Fazenda VilanovaRS
4.399 habitantes · IBGE 4308078
Resumo socioambiental
Fazenda Vilanova/RS apresenta um quadro socioambiental misto, com bom desempenho em saneamento domiciliar mas fragilidades em cobertura formal de água e uma trajetória preocupante de emissões de gases de efeito estufa. A cobertura de água atingiu 53,6% em 2024, abaixo da mediana nacional (73,2%) e da média gaúcha (86,2%), posicionando o município no percentil 24 do país — apesar do avanço expressivo desde 2013 (15,8%), houve estagnação e até recuo desde o pico de 59,8% em 2021. Já a perda de água, em 18,8% (2024), está melhor que a mediana nacional (29,1%) e a do RS (39,4%), embora tenha subido de patamares residuais (0% em 2013) para um novo nível estrutural a partir de 2021, sugerindo desafios de manutenção da rede que merecem monitoramento, especialmente diante da baixa cobertura geral.
No eixo de resíduos sólidos, o município se destaca positivamente: 95,8% dos domicílios têm coleta (2022), acima da mediana nacional (76,9%) e da UF (82,7%), colocando Fazenda Vilanova no percentil 93. O destino inadequado caiu para 0,9%, uma redução de 83,8% desde 2010, bem abaixo da mediana nacional (14,9%) e da média estadual (4,5%). Essa eficiência na coleta, contudo, não se traduz em infraestrutura própria de destinação final, já que o município mantém apenas 1 unidade cadastrada desde 2012, o que indica dependência de estruturas externas ou intermunicipais.
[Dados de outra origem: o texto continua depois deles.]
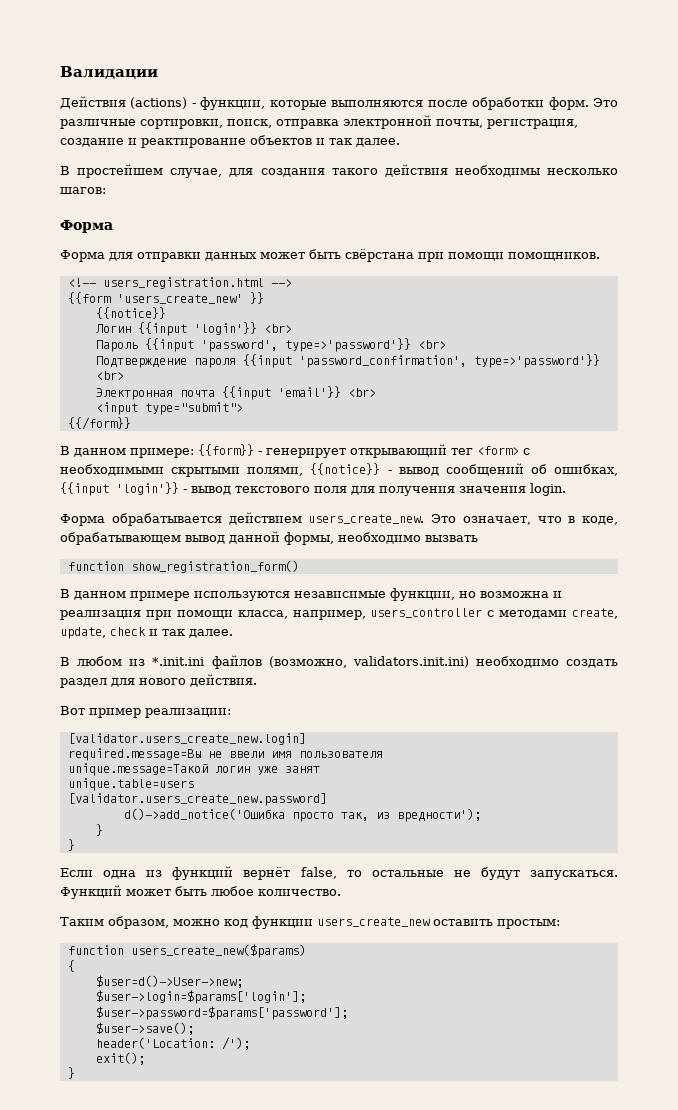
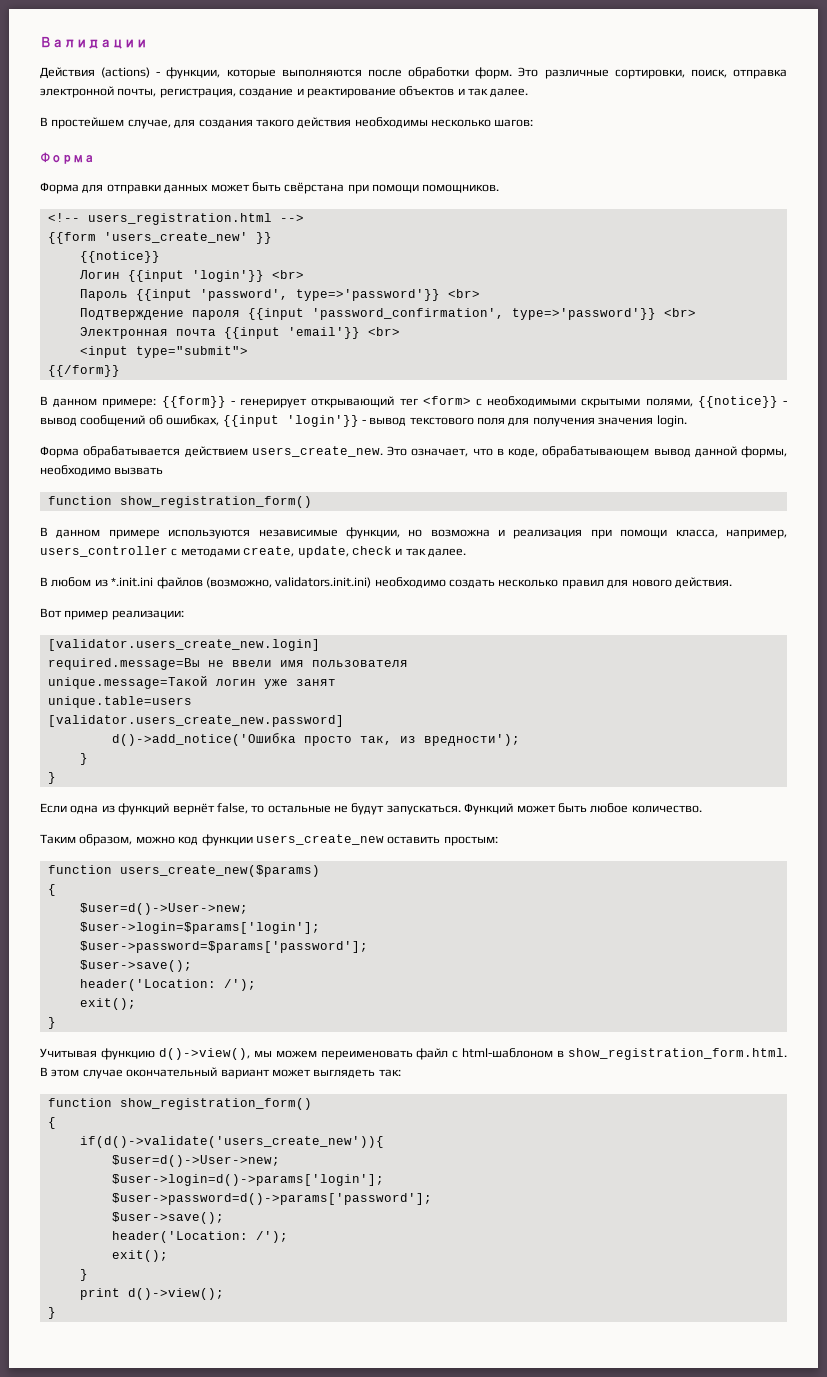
[60,678,107,688] раздел -> [498,579,604,589] несколько правил
(75, 1073) none -> [40,1048,787,1060] [40,1067,401,1079] [47,1098,312,1110] [47,1117,56,1129] [79,1136,384,1148] [111,1155,280,1167] [111,1174,384,1186] [111,1193,432,1205] [111,1212,224,1224] [111,1231,288,1243] [111,1250,168,1262] [79,1269,88,1281] [79,1288,224,1300] [47,1307,56,1319] // Учитывая функцию d()->view(), мы можем переименовать файл с html-шаблоном в show_registration_form.html. В этом случае окончательный вариант может выглядеть так: // function show_registration_form() // { // if(d()->validate('users_create_new')){ // $user=d()->User->new; // $user->login=d()->params['login']; // $user->password=d()->params['password']; // $user->save(); // header('Location: /'); // exit(); // } // print d()->view(); // }

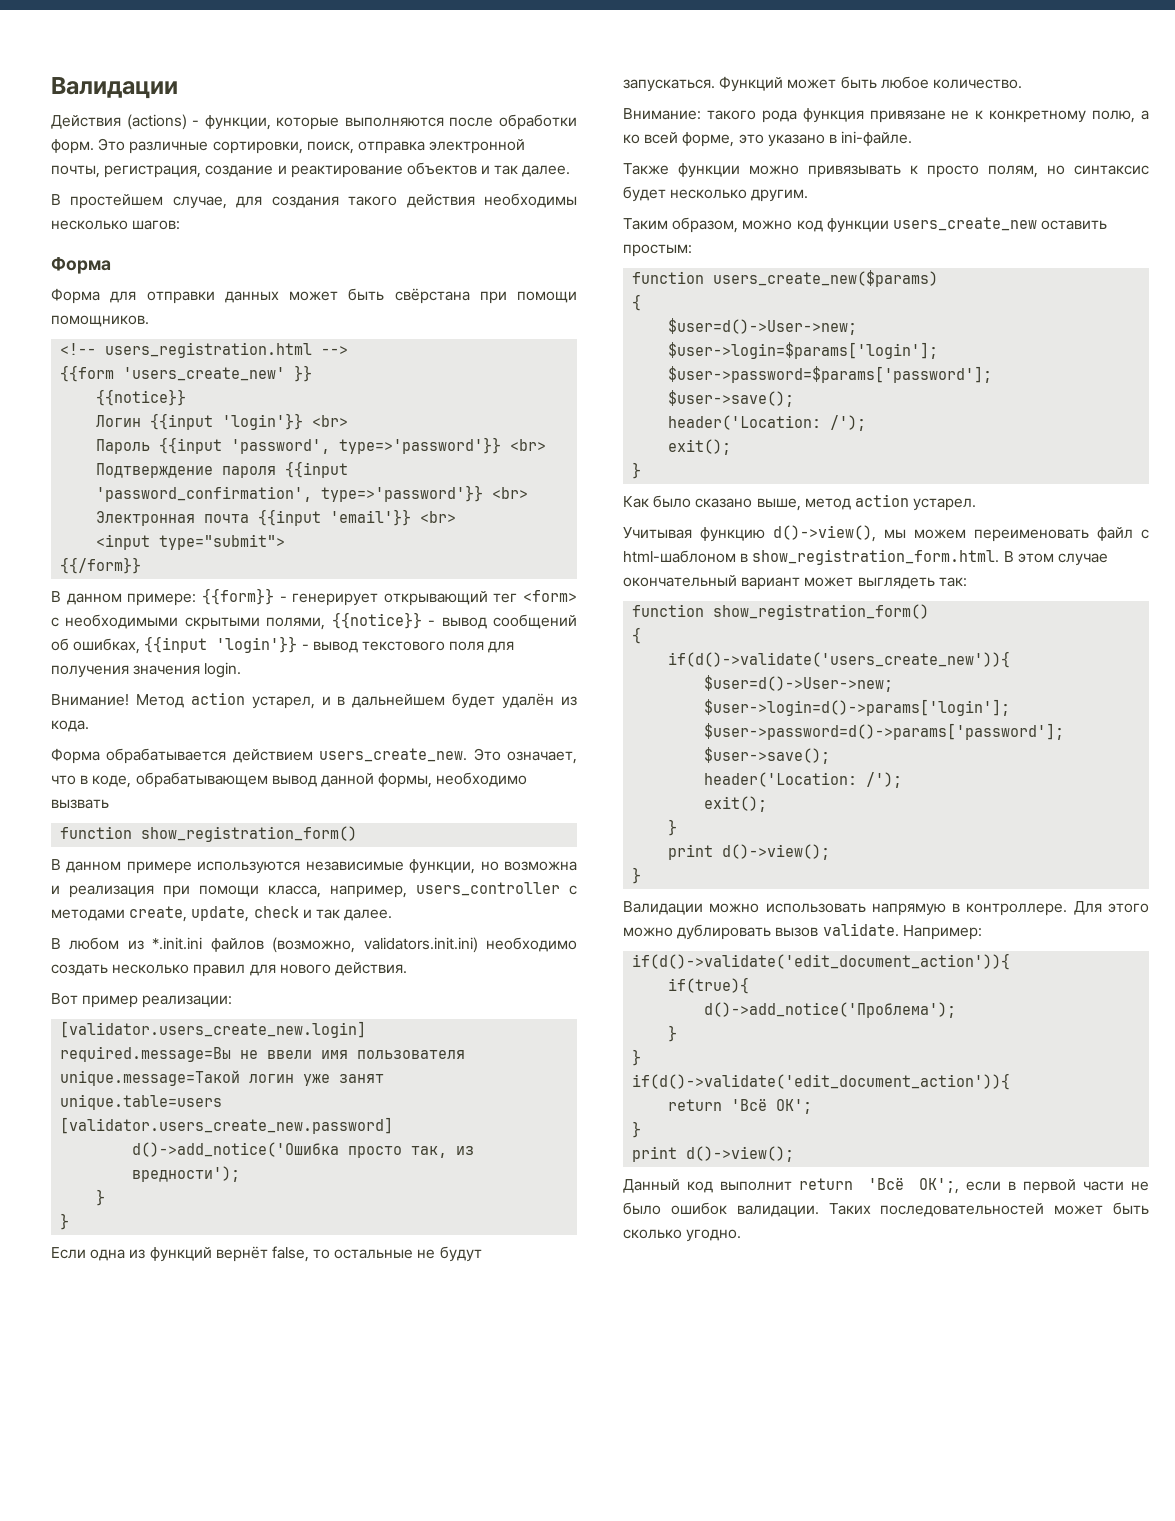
(687, 421) none -> [51,692,578,709] [51,720,89,732] // Внимание! Метод action устарел, и в дальнейшем будет удалён из кода.
(702, 809) none -> [623,108,1149,123] [623,131,913,147] [623,163,1149,178] [623,186,809,202] // Внимание: такого рода функция привязане не к конкретному полю, а ко всей форме, это указано в ini-файле. // Также функции можно привязывать к просто полям, но синтаксис будет несколько другим.
(56, 1023) none -> [623,494,977,511] // Как было сказано выше, метод action устарел.
(56, 1313) none -> [623,901,1149,916] [623,923,982,940] [632,953,1011,970] [668,977,750,994] [704,1002,957,1018] [668,1025,678,1042] [632,1049,642,1066] [632,1073,1011,1090] [668,1098,813,1114] [632,1121,642,1138] [632,1146,795,1162] [623,1177,1149,1194] [623,1202,1149,1217] [623,1229,742,1242] // Валидации можно использовать напрямую в контроллере. Для этого можно дублировать вызов validate. Например: // if(d()->validate('edit_document_action')){ // if(true){ // d()->add_notice('Проблема'); // } // } // if(d()->validate('edit_document_action')){ // return 'Всё ОК'; // } // print d()->view(); // Данный код выполнит return 'Всё ОК';, если в первой части не было ошибок валидации. Таких последовательностей может быть сколько угодно.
O ponto mais crítico do dossiê é a evolução das emissões de GEE, que saltaram de 56.766 tCO₂e em 2010 para 182.153 tCO₂e em 2024, alta de 220,9%, superando a mediana nacional (138.513 tCO₂e) e situando o município no percentil 58. Esse crescimento é explicado quase integralmente pelo setor de energia, cujas emissões passaram de 1.612 tCO₂e (2010) para 150.264 tCO₂e (2024) — variação de 9.218,9% —, colocando o município no percentil 86 nacional, um patamar muito elevado relativo ao porte populacional (~4.399 habitantes). Em contraste, as emissões de resíduos permanecem contidas em 2.417 tCO₂e (2024), abaixo da mediana nacional (6.191 tCO₂e), percentil 17, refletindo coerência com o bom desempenho em coleta e destinação adequada de resíduos domiciliares.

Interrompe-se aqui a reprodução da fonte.